Given data below:

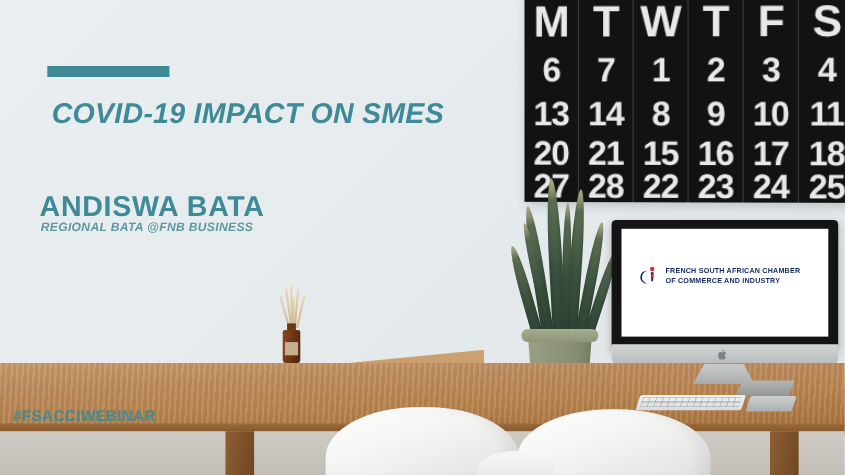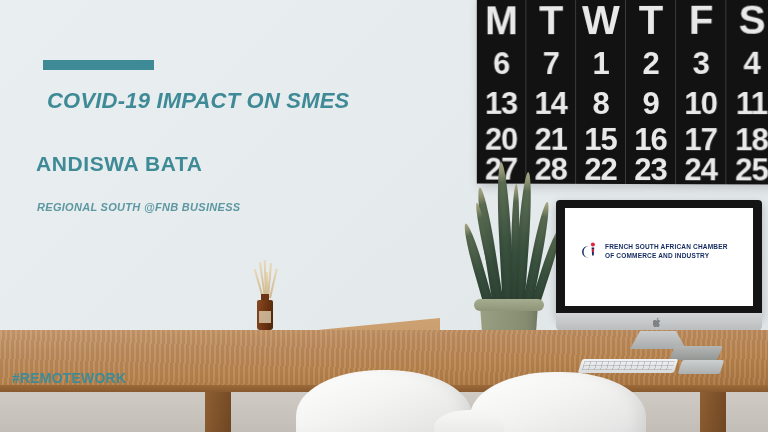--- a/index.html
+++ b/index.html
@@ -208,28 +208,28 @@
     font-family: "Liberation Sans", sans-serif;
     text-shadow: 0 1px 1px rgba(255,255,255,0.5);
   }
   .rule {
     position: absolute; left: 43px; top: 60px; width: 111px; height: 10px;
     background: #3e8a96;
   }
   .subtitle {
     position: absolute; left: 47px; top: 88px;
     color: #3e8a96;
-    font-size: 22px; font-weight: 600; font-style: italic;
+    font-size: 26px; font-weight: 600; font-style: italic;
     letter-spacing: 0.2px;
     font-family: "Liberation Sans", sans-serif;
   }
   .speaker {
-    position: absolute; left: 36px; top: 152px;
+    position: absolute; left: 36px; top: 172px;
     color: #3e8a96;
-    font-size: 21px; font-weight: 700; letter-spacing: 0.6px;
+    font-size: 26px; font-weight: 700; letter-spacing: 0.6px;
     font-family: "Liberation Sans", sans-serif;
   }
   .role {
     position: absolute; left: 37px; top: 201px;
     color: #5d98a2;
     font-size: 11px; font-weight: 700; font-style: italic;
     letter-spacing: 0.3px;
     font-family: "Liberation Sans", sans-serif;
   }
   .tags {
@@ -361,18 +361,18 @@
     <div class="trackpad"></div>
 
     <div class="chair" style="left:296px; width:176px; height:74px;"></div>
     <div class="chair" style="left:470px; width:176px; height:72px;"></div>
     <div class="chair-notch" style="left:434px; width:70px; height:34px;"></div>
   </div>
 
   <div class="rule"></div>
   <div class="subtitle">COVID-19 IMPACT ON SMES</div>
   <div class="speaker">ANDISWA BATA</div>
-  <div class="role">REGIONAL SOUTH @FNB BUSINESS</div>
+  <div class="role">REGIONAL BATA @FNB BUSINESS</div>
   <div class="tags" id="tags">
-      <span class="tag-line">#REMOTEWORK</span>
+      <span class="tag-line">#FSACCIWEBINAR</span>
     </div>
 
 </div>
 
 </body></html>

End of Given data.

* _Requirement_: Output only the lines from the one holding "color: #5d98a2;" through the last line above, exactly as they appear.

* _Reply to the exercise_:
     color: #5d98a2;
     font-size: 11px; font-weight: 700; font-style: italic;
     letter-spacing: 0.3px;
     font-family: "Liberation Sans", sans-serif;
   }
   .tags {
@@ -361,18 +361,18 @@
     <div class="trackpad"></div>
 
     <div class="chair" style="left:296px; width:176px; height:74px;"></div>
     <div class="chair" style="left:470px; width:176px; height:72px;"></div>
     <div class="chair-notch" style="left:434px; width:70px; height:34px;"></div>
   </div>
 
   <div class="rule"></div>
   <div class="subtitle">COVID-19 IMPACT ON SMES</div>
   <div class="speaker">ANDISWA BATA</div>
-  <div class="role">REGIONAL SOUTH @FNB BUSINESS</div>
+  <div class="role">REGIONAL BATA @FNB BUSINESS</div>
   <div class="tags" id="tags">
-      <span class="tag-line">#REMOTEWORK</span>
+      <span class="tag-line">#FSACCIWEBINAR</span>
     </div>
 
 </div>
 
 </body></html>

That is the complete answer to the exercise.